Matakhatulistiwa.id | Kubu Raya – Gus Fawaid Azman, putra dari Pimpinan Pondok Pesantren Raudlatul Ulum Al-Khaliliyah Parit Surabaya, KH. Hanafi Khalil, menyampaikan terimakasih kepada Syarief Abdullah selaku anggota DPR RI atas perjuangannya di Senayan selama ini, hingga banyak bantuan yang sangat menyentuh dan dirasakan oleh masyarakat.
Legislator Kalbar itu, lanjut Gus Fawaid, sangat menjiwai sebagai anggota DPR RI, dimana beliau menjalankan tugasnya dengan sebaik-baiknya mengemban amanah tugas dan fungsinya.
“Kalau kita lihat di pulau Jawa sekali pun tidak ada seperti beliau yang benar-benar menyerap aspirasi dan memperjuangkan hajat orang banyak sehingga dirasakan oleh masyarakat bawah”, terang Gus Fawaid saat momen silaturahmi dengan para tokoh masyarakat Desa Pasak, Ahad (31/12).
Disampaikan Gus Fawaid, Syarief Abdullah selalu menyempatkan hadir bertatap muka dengan masyarakat di tengah jadwal aktivitas beliau yang sibuk.

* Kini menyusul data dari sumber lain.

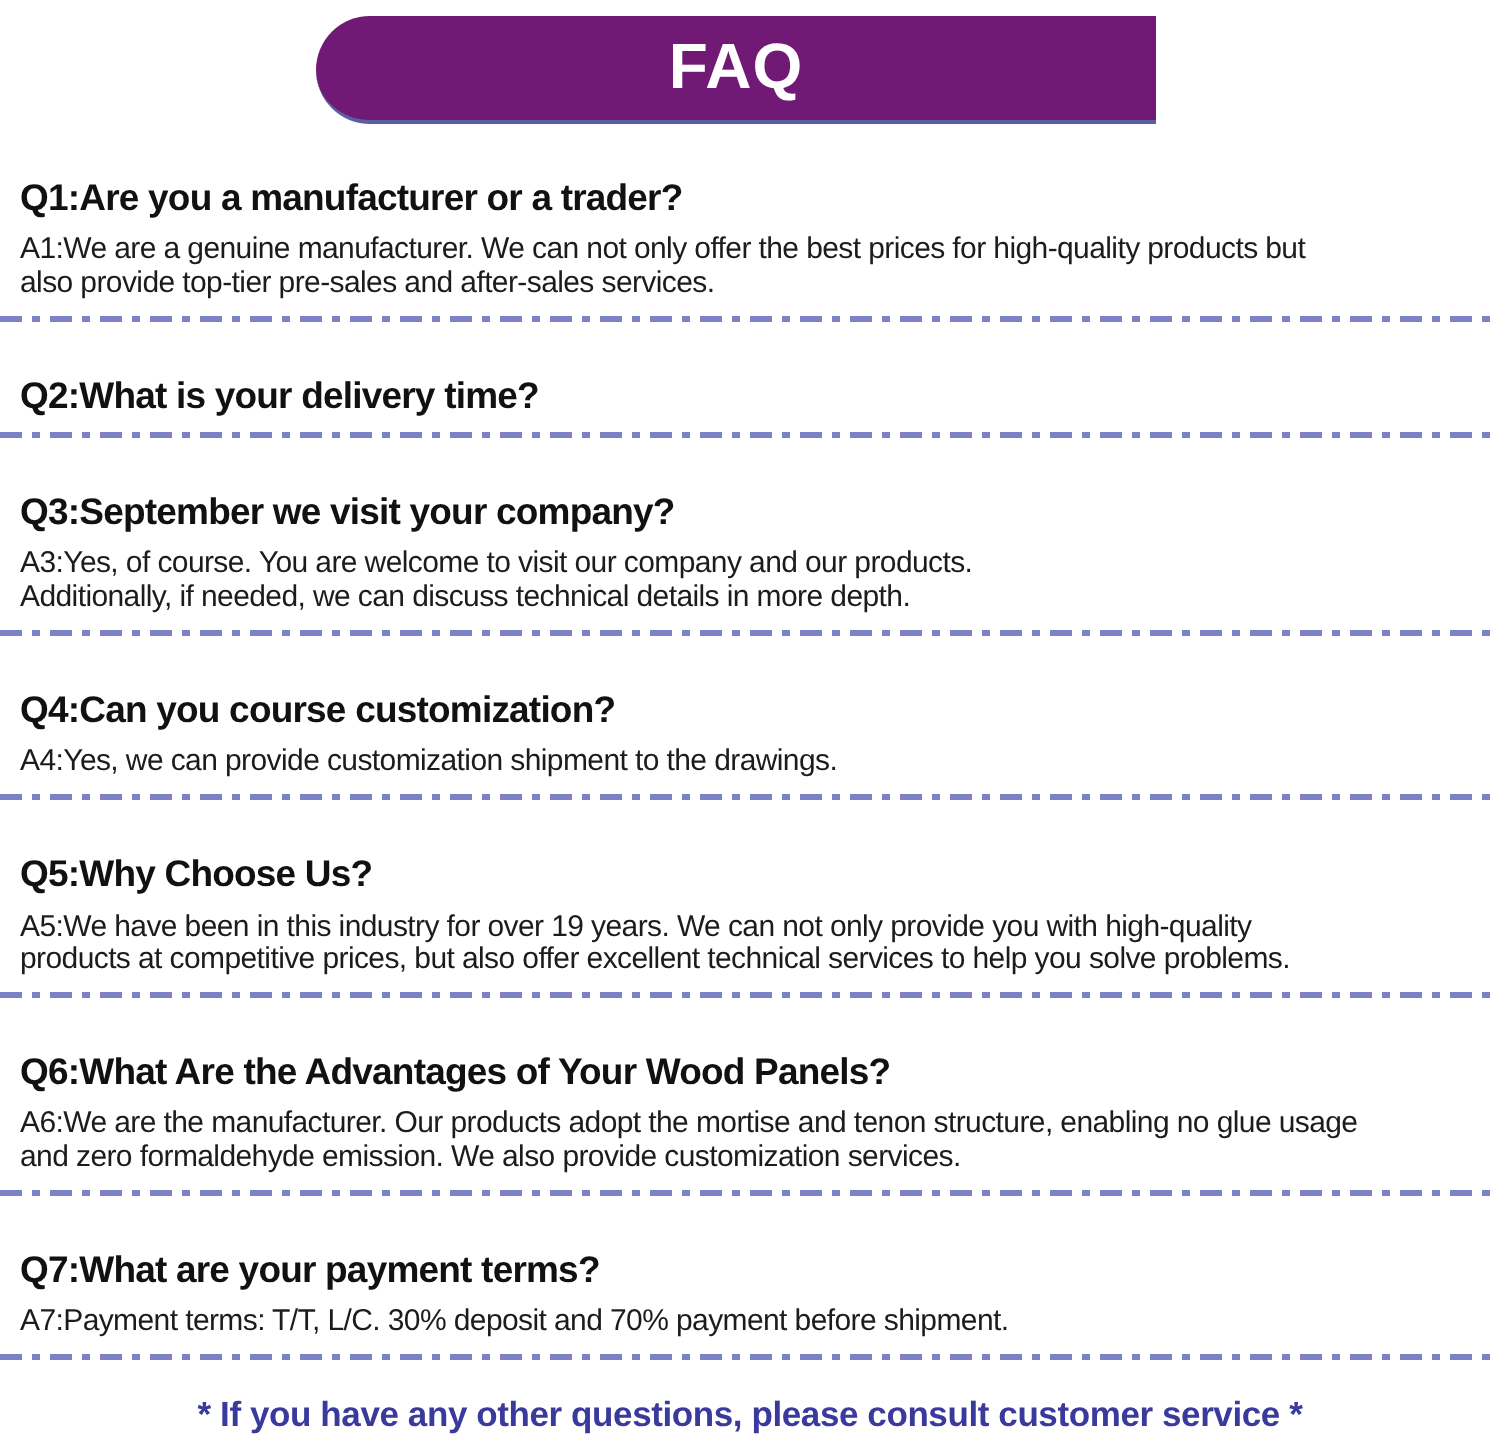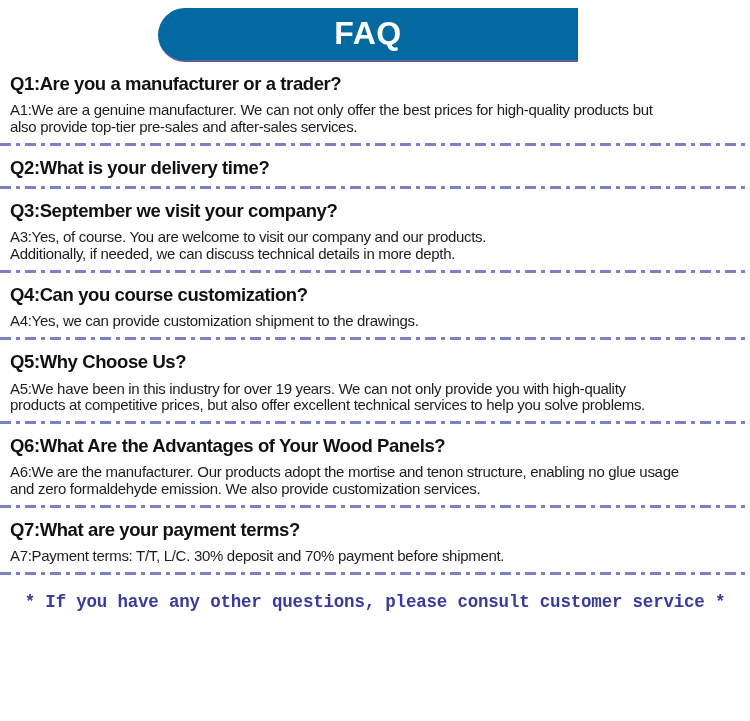"FAQ" .banner { background: #0369a1 -> #701a75 }
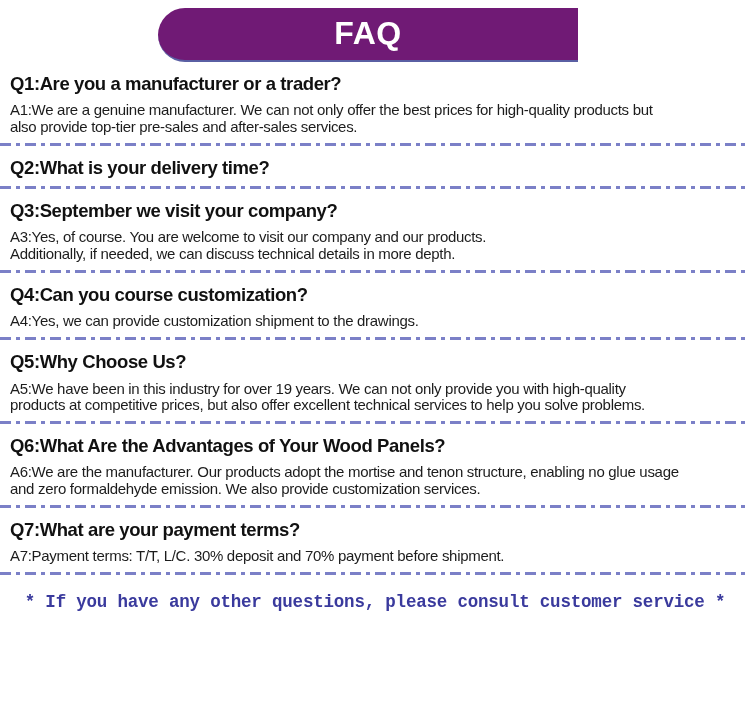"Q1:Are you a manufacturer or" .faq-item { padding-top: 12px -> 27px }
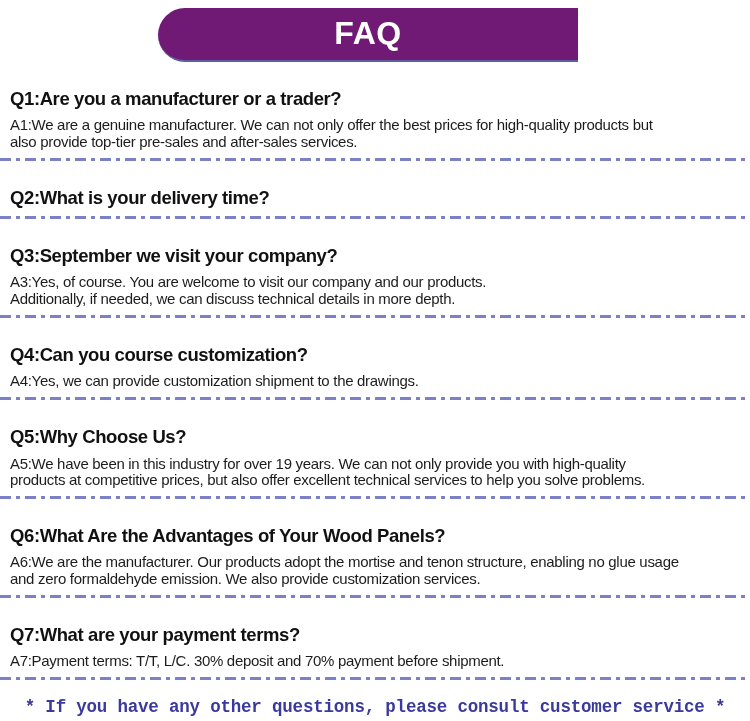"* If you have any" .footer { font-family: Liberation Mono, monospace -> none }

“Kedatangan beliau dalam rangka melanjutkan kembali perjuangannya di DPR RI dan kali ini didampingi sang istri yang juga akan berjuang untuk Pemilu 2024. Saya pun hadir juga untuk melanjutkan perjuangan ayah, melanjutkan estafet ayah maju di tingkat kabupaten” tegas Gus Fawaid yang merupakan Caleg DPRD Kubu Raya Dapil 7 (Sungai Ambawang – Kuala Mandor B).
Ya, Ayah dari Gus Fawaid Azman, yakni KH. Hanafi Khalil merupakan Anggota DPRD Kubu Raya 2 periode dari Partai Nasdem. Dan saat ini sang Ayah ingin istirahat, mengurus pondok pesantren, maka Gus Fawaid bertekad melanjutkan estafet perjuangan KH. Hanafi.
Gus Fawaid merupakan tokoh muda yang dihormati di Desa Pasak, mengatakan sepak terjang Syarief Abdullah sangat terasa ketika beliau bisa memperjuangkan Jembatan Korek yang didambakan oleh masyarakat
“Kalau saya mendengar sejarah perjuangan pembangunan jembatan itu sangat repot dan sulit, butuh perjuangan ekstra”, imbuhnya
Sempat mendapatkan cibiran juga dari orang-orang ketika awal-awal jembatan hanya berupa dua tiang. Namun, dengan tekad dan perjuangan, Syarief Abdullah melakukan komunikasi dan lobi, bersyukur jembatan ini bisa dinikmati oleh masyarakat, tanpa perlu repot-repot menyebrang pakai motor kelotok.

“…dan alhamdulilah kini jembatan itu terbangun dan bisa dirasakan langsung oleh masyarakat”, kata Syarief Abdullah.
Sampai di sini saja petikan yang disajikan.